Your objective >> Since pictures are not wanted in the copy, output only the rest of each record exactly.

Data supplied >>
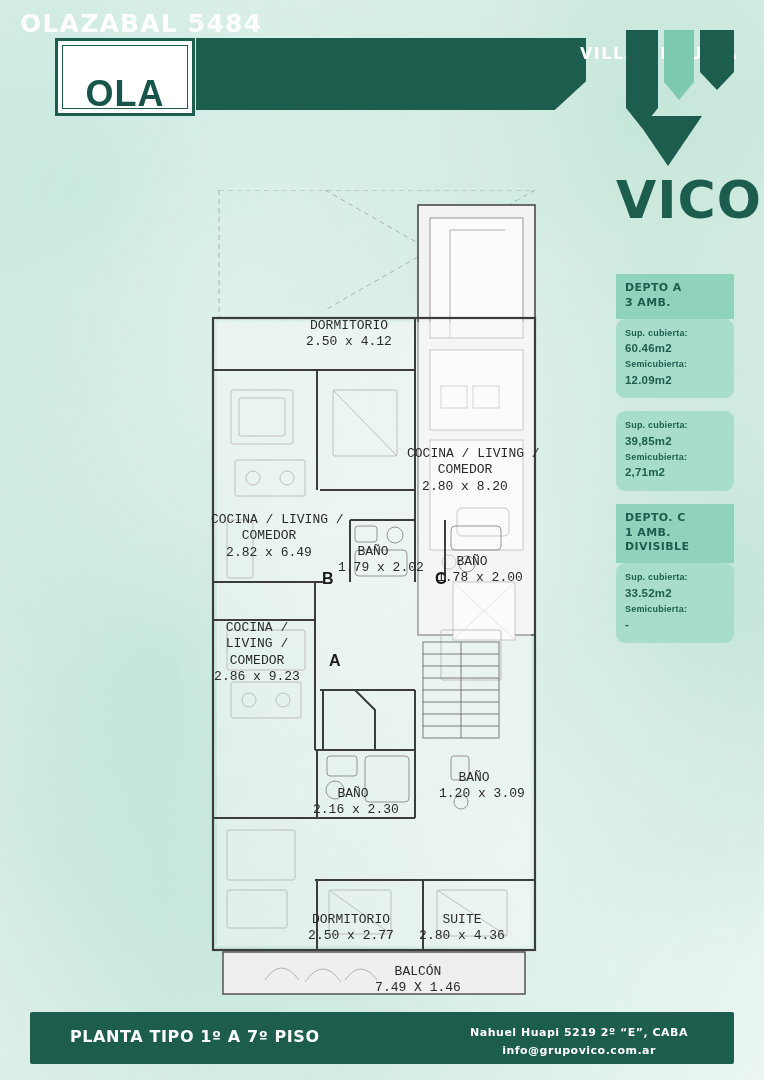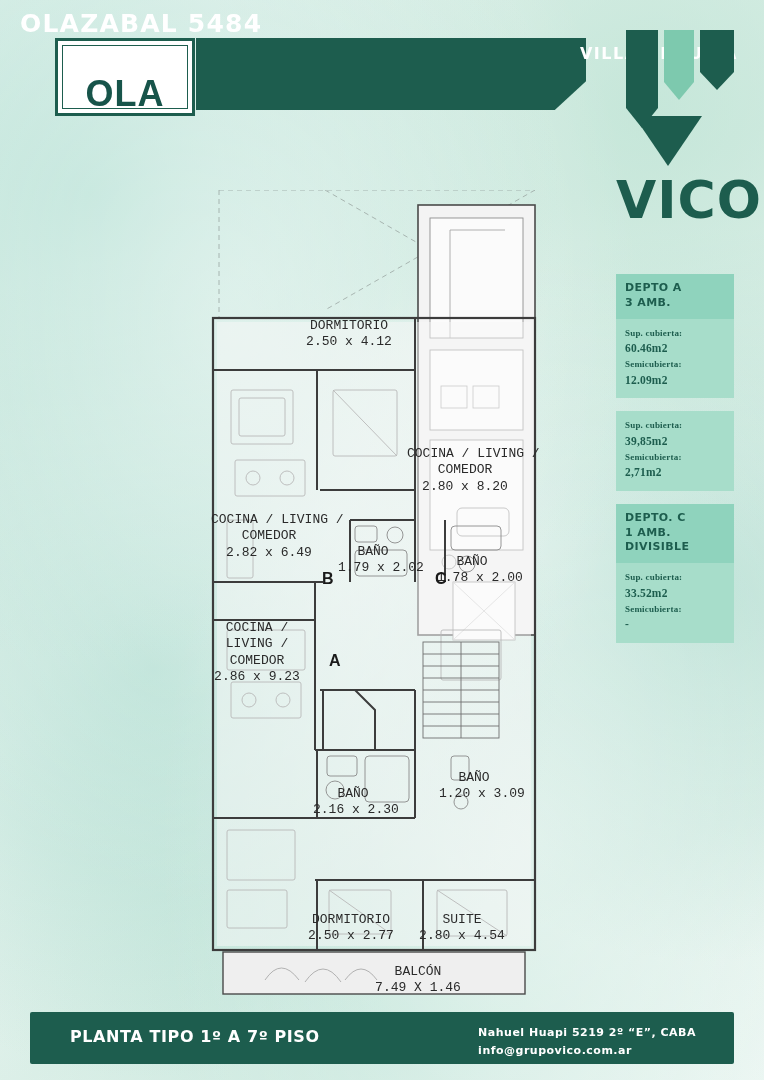"Sup. cubierta:" .card-body { border-radius: none -> 9px; font-family: Liberation Serif, serif -> Liberation Sans, sans-serif }
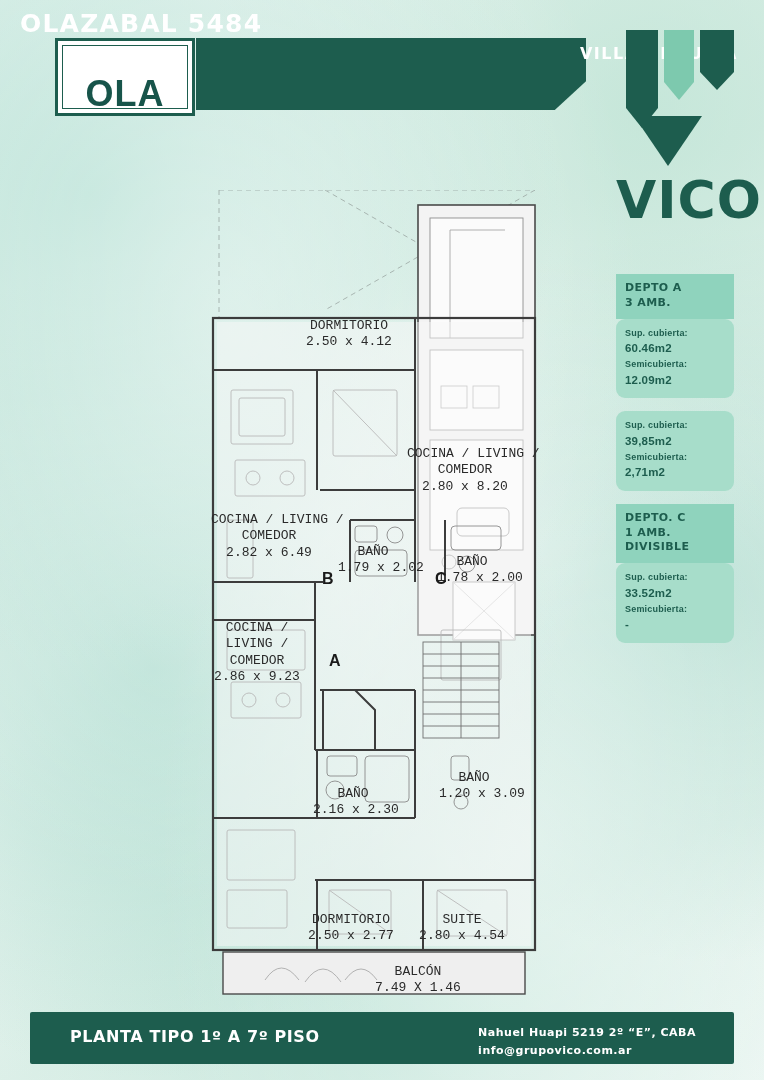"2.80 x 4.54" div { text: 4.54 -> 4.36 }
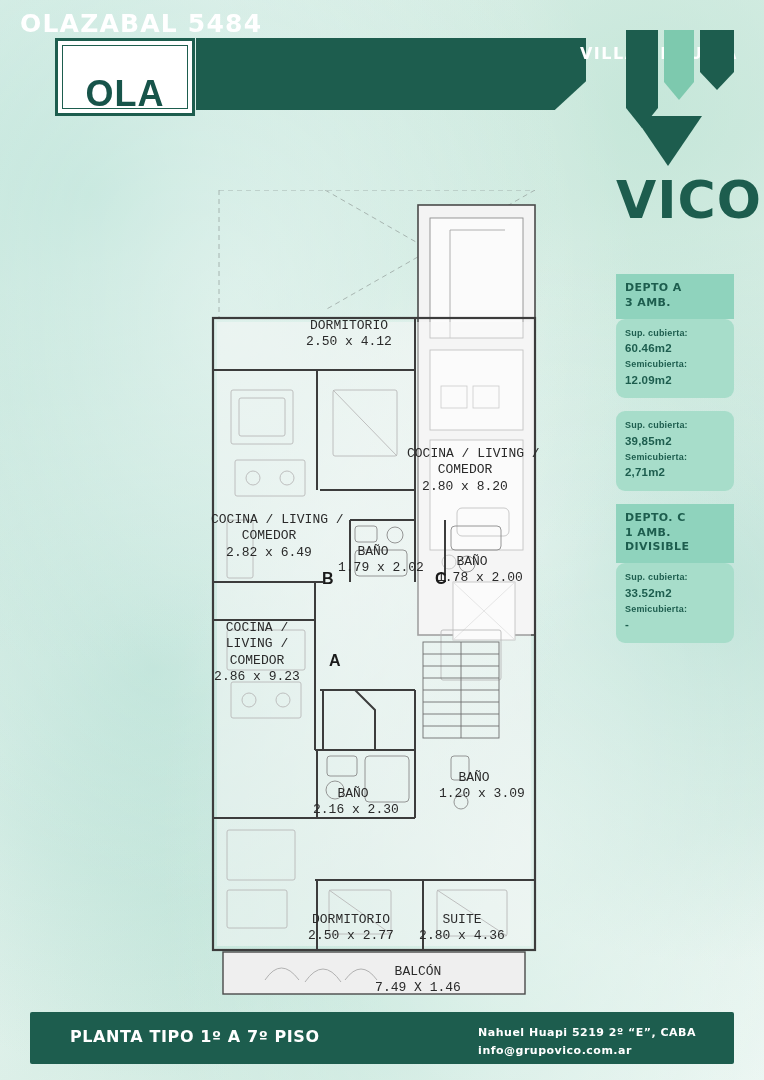"Nahuel Huapi 5219 2º “E”," .footer-right { right: 38px -> 46px; text-align: left -> center }
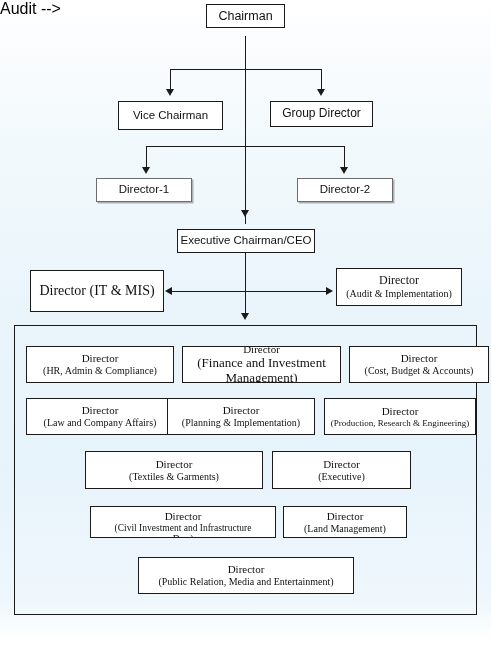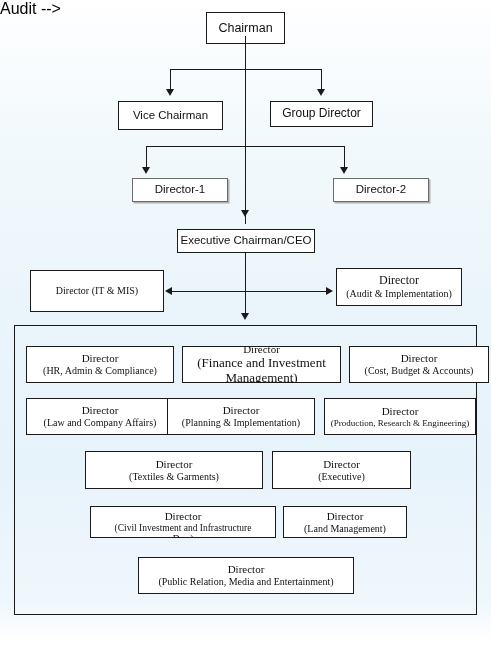"Chairman" div.node { height: 32px -> 24px; top: 12px -> 4px }
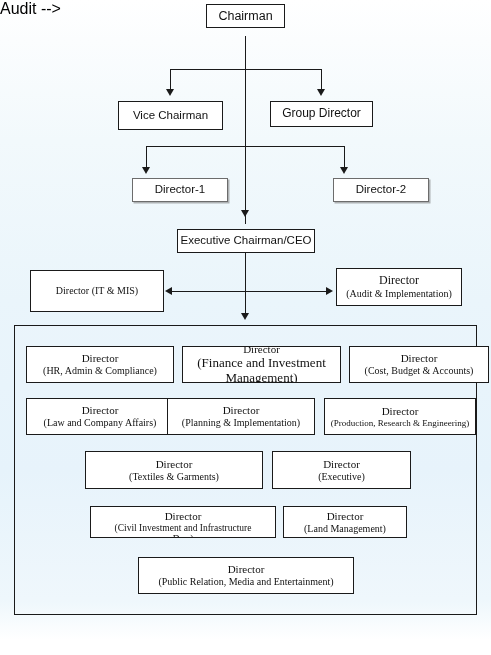"Director-1" .node.shadow { margin-left: 36px -> none }
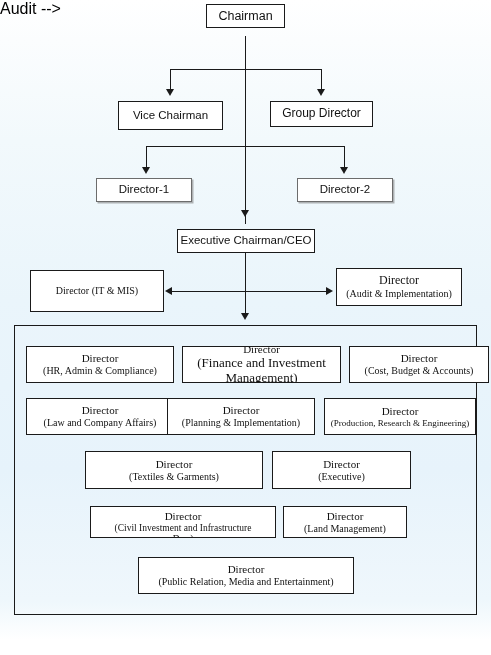"Director (IT & MIS)" div.node { font-size: 10px -> 14px }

Task output >>
"Sup. cubierta:" .card-body { border-radius: none -> 9px; font-family: Liberation Serif, serif -> Liberation Sans, sans-serif }
"2.80 x 4.54" div { text: 4.54 -> 4.36 }
"Nahuel Huapi 5219 2º “E”," .footer-right { right: 38px -> 46px; text-align: left -> center }
"Chairman" div.node { height: 32px -> 24px; top: 12px -> 4px }
"Director-1" .node.shadow { margin-left: 36px -> none }
"Director (IT & MIS)" div.node { font-size: 10px -> 14px }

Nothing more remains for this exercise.